The bundling of monomer sets into a "toolkit" product might be easiest to understand by analogy to plumbing toolkits.  A general plumber's toolkit would be expected to contain PVC (polyvinylchloride) pipe fittings, copper pipe fittings, and iron pipe fittings.  These fittings would be couplers, 90-degree elbows, 45-degree elbows, tees, adapters, nipples, caps, valves, and more.  From these parts, and lengths of pipe, a plumbing system can be assembled.

So let's use this plumbing toolkit as an analogy for NSI's nanopolymers.

In this analogy...
     PVC pipes and fittings would correlate with the set of vector-directional iminol monomers,
     copper pipe and fittings would correlate with the set of vector-directional bisoxazole monomers, and
     iron pipe and fittings would correlate with the set of vector-directional aramid monomers.

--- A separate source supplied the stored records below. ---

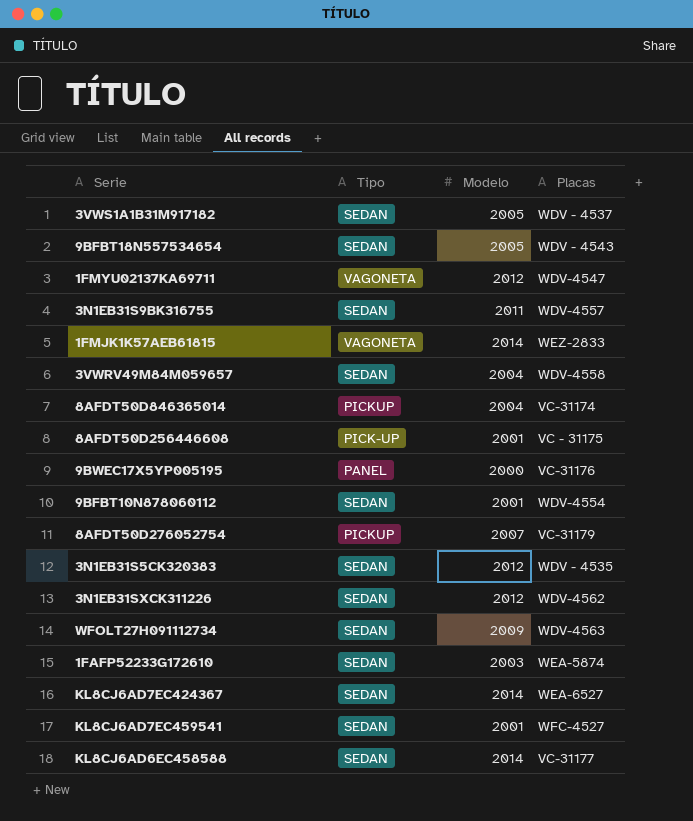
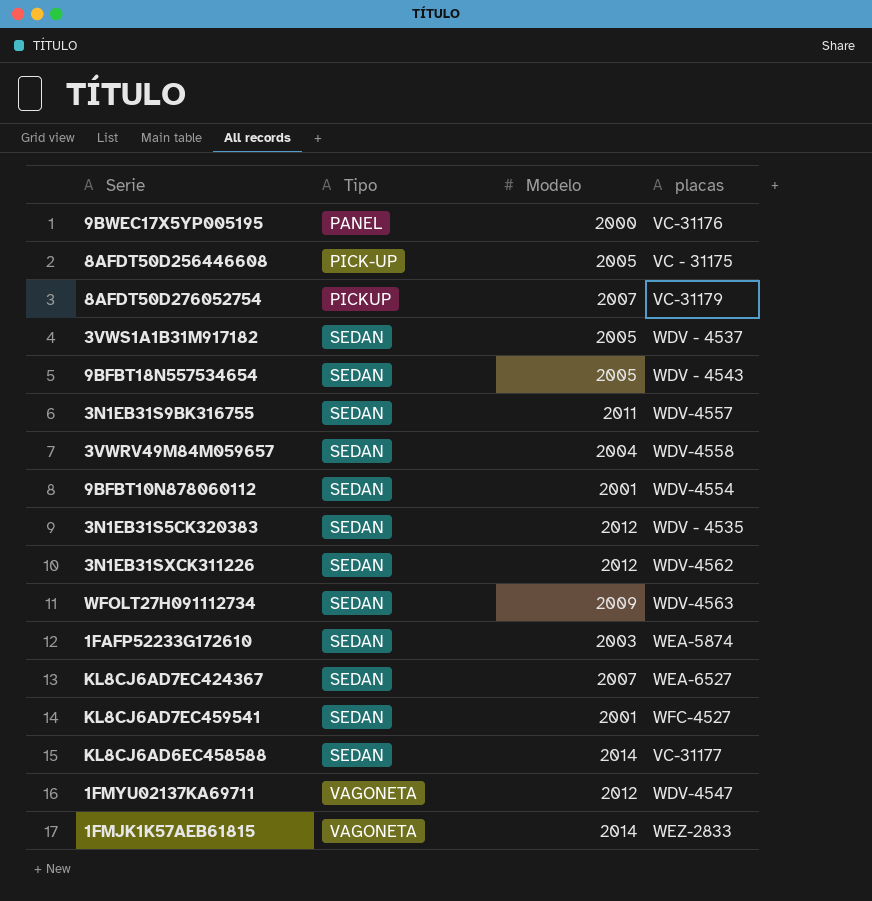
row order: none -> Tipo ascending
column name: Placas -> placas
row 8AFDT50D846365014: PICKUP | 2004 | VC-31174 -> none
8AFDT50D256446608 | Modelo: 2001 -> 2005
KL8CJ6AD7EC424367 | Modelo: 2014 -> 2007

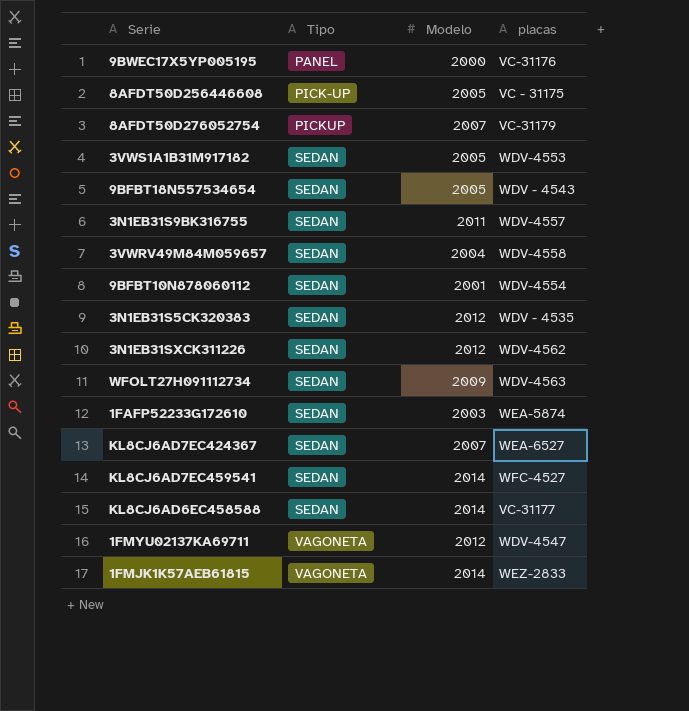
3VWS1A1B31M917182 | placas: WDV - 4537 -> WDV-4553
KL8CJ6AD7EC459541 | Modelo: 2001 -> 2014

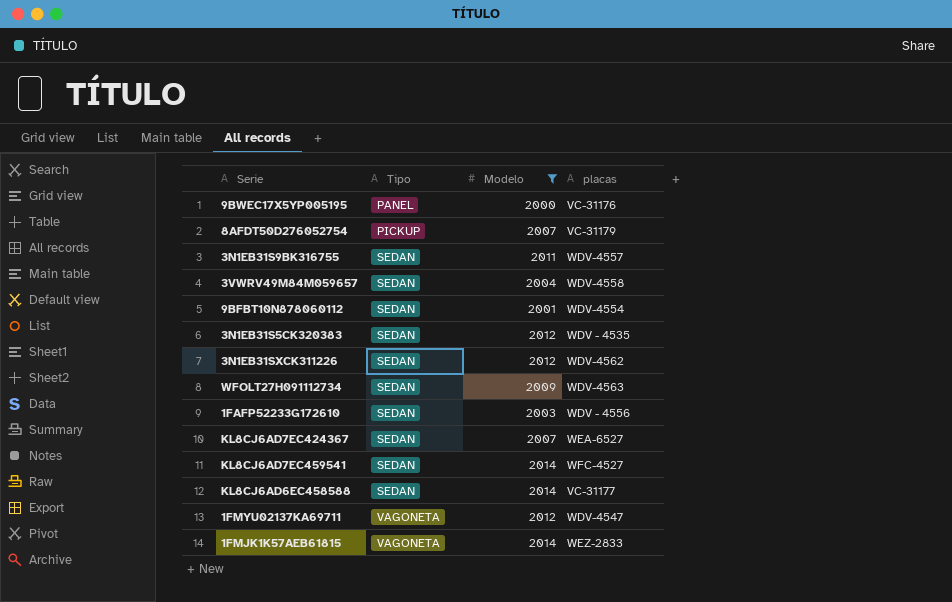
filter: none -> Modelo != 2005
1FAFP52233G172610 | placas: WEA-5874 -> WDV - 4556

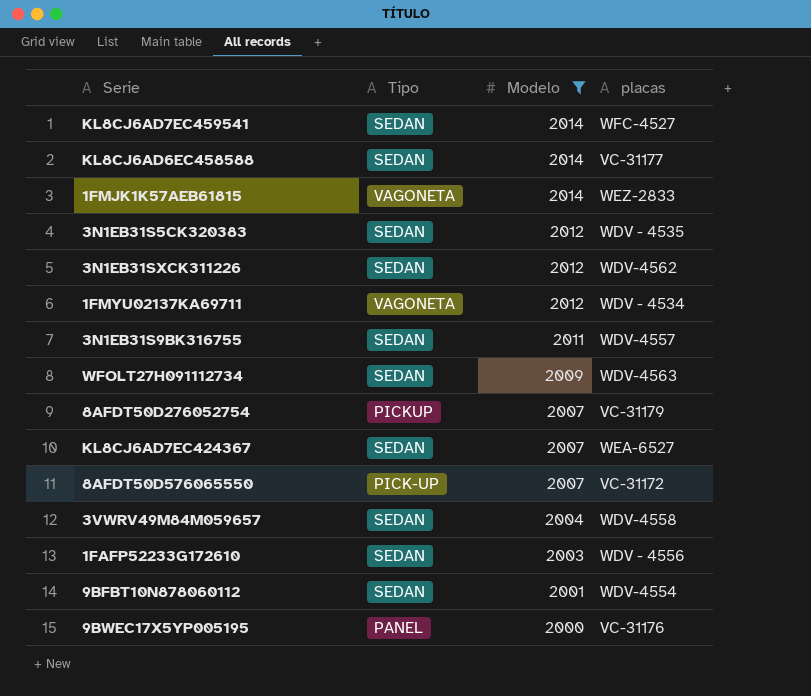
row order: Tipo ascending -> Modelo descending
1FMYU02137KA69711 | placas: WDV-4547 -> WDV - 4534
row 8AFDT50D576065550: none -> PICK-UP | 2007 | VC-31172

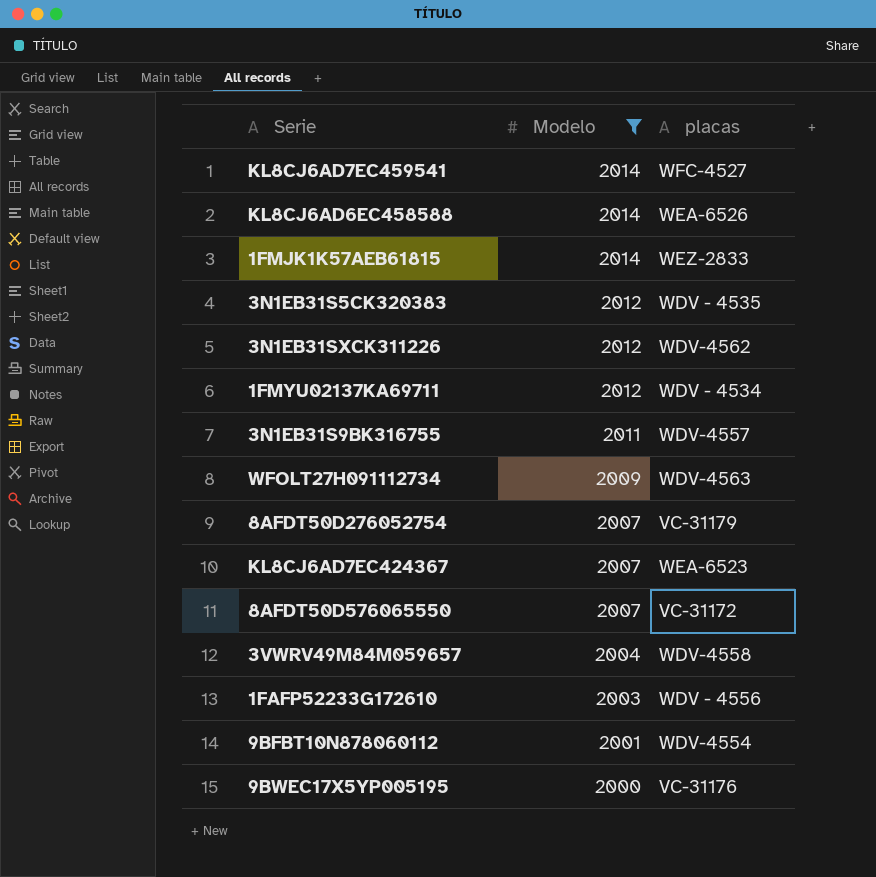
column Tipo | position: 2 -> none
KL8CJ6AD6EC458588 | placas: VC-31177 -> WEA-6526
KL8CJ6AD7EC424367 | placas: WEA-6527 -> WEA-6523

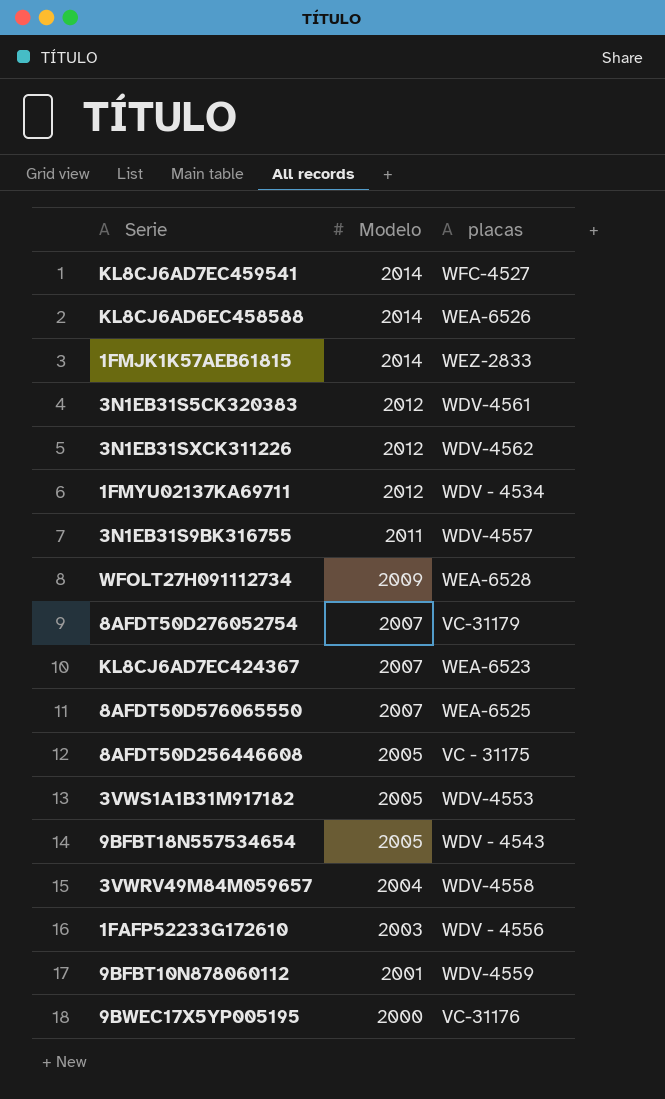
filter: Modelo != 2005 -> none
3N1EB31S5CK320383 | placas: WDV - 4535 -> WDV-4561
WFOLT27H091112734 | placas: WDV-4563 -> WEA-6528
8AFDT50D576065550 | placas: VC-31172 -> WEA-6525
9BFBT10N878060112 | placas: WDV-4554 -> WDV-4559

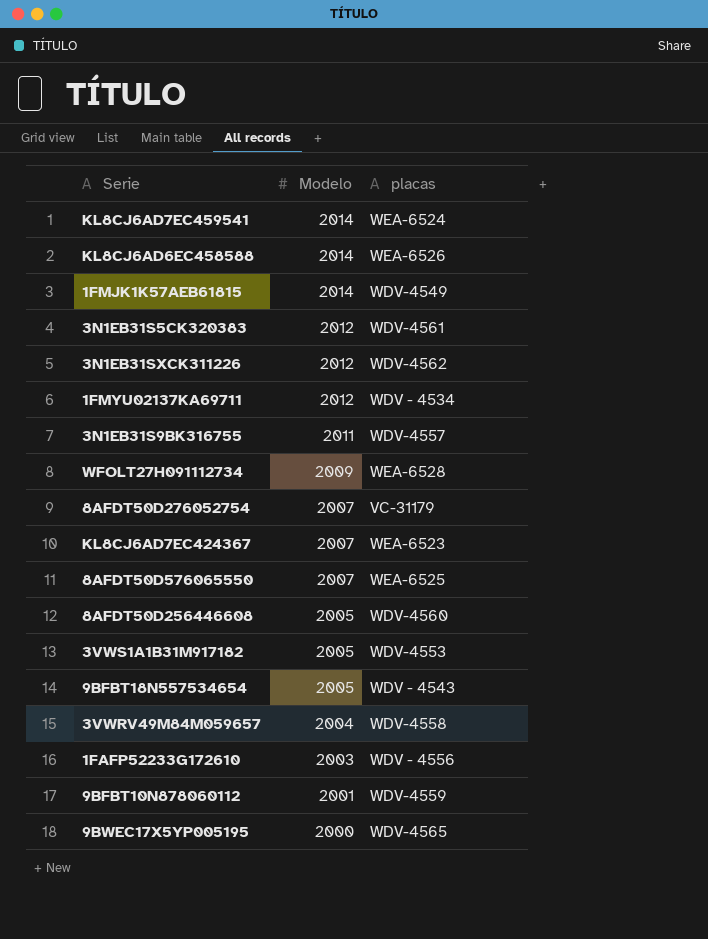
KL8CJ6AD7EC459541 | placas: WFC-4527 -> WEA-6524
1FMJK1K57AEB61815 | placas: WEZ-2833 -> WDV-4549
8AFDT50D256446608 | placas: VC - 31175 -> WDV-4560
9BWEC17X5YP005195 | placas: VC-31176 -> WDV-4565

Within each monomer set, there would be monomers of many different vector quantities.  Reactions of monomers within each set would have identical reaction conditions.  But the reaction conditions are different between sets, just like PVC pipe uses a solvent-based glue, copper pipe uses heat and solder, and iron pipe uses threads and teflon tape.

Then we have the "adapter" fittings to interconnect monomers, oligomers and polymers of different sets.  These adapters would have monomers with one kind of primary and secondary groups on one side of the monomer and another kind of primary and secondary groups on the other side of the monomer.  This is analogous to copper-to-iron-pipe adapters, PVC-to-copper adapters, and PVC-to-iron-pipe adapters.

Just as a plumber selects specific plumbing parts to accommodate the requirements of a particular job, a nanotechnologist will be able to select the ideal monomers for building a targeted nanostructural construct.

With computer-aided design tools, the choice of monomers can be facilitated by the computational power of modern computers.